Prompt:
Below are the lines to check; count those holding the string "head" and give only the number.

Recorded data:
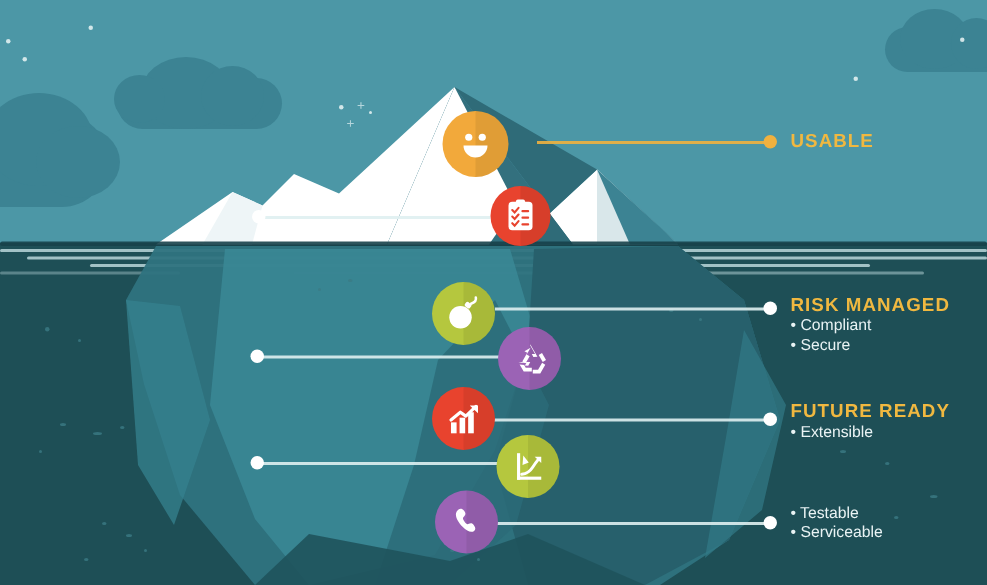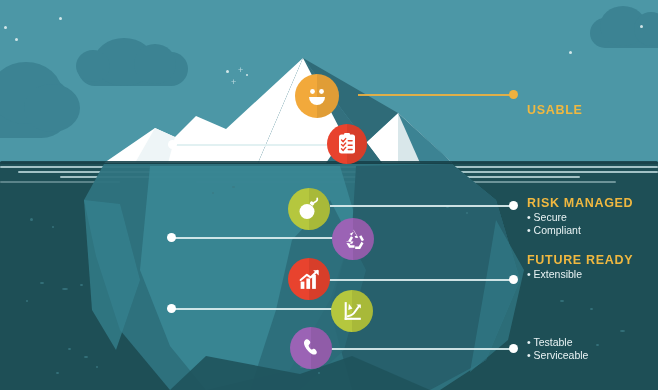--- a/index.html
+++ b/index.html
@@ -152,7 +152,7 @@
   <div class="callout">
     <div class="line gold" style="left:358px;top:94px;width:158px;"></div>
     <div class="dot gold" style="left:509px;top:90px;"></div>
-    <div class="label right" style="left:527px;top:87px;margin-top:16px;">
+    <div class="label right" style="left:527px;top:87px;">
       <div class="head">USABLE</div>
     </div>
   </div>

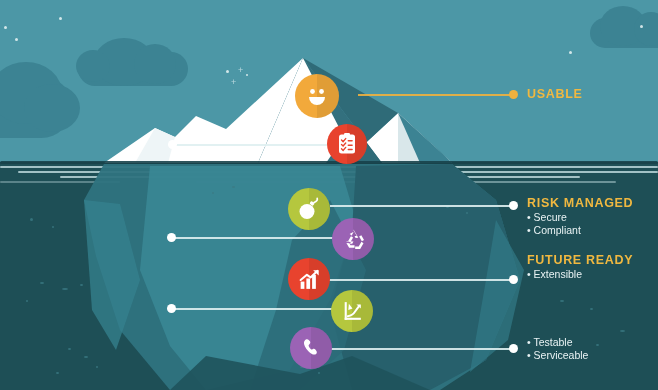--- a/index.html
+++ b/index.html
@@ -191,8 +191,8 @@
     <div class="dot" style="left:509px;top:201px;"></div>
     <div class="label right" style="left:527px;top:196px;">
       <div class="head">RISK MANAGED</div>
+      <div class="sub">• Compliant</div>
       <div class="sub">• Secure</div>
-      <div class="sub">• Compliant</div>
     </div>
   </div>
 

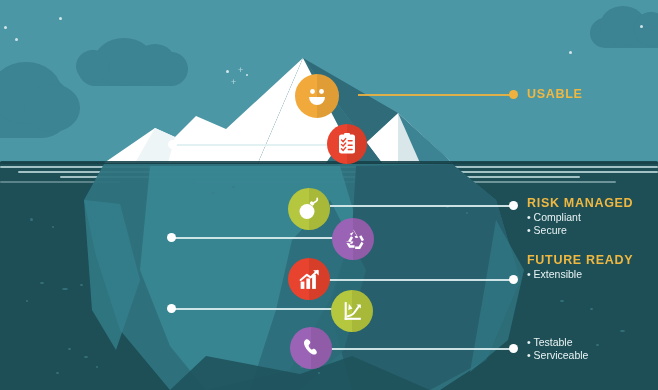--- a/index.html
+++ b/index.html
@@ -226,7 +226,7 @@
   <div class="callout">
     <div class="line" style="left:328px;top:279px;width:184px;"></div>
     <div class="dot" style="left:509px;top:275px;"></div>
-    <div class="label right" style="left:527px;top:253px;">
+    <div class="label right" style="left:527px;top:267px;">
       <div class="head">FUTURE READY</div>
       <div class="sub">• Extensible</div>
     </div>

Finished task:
3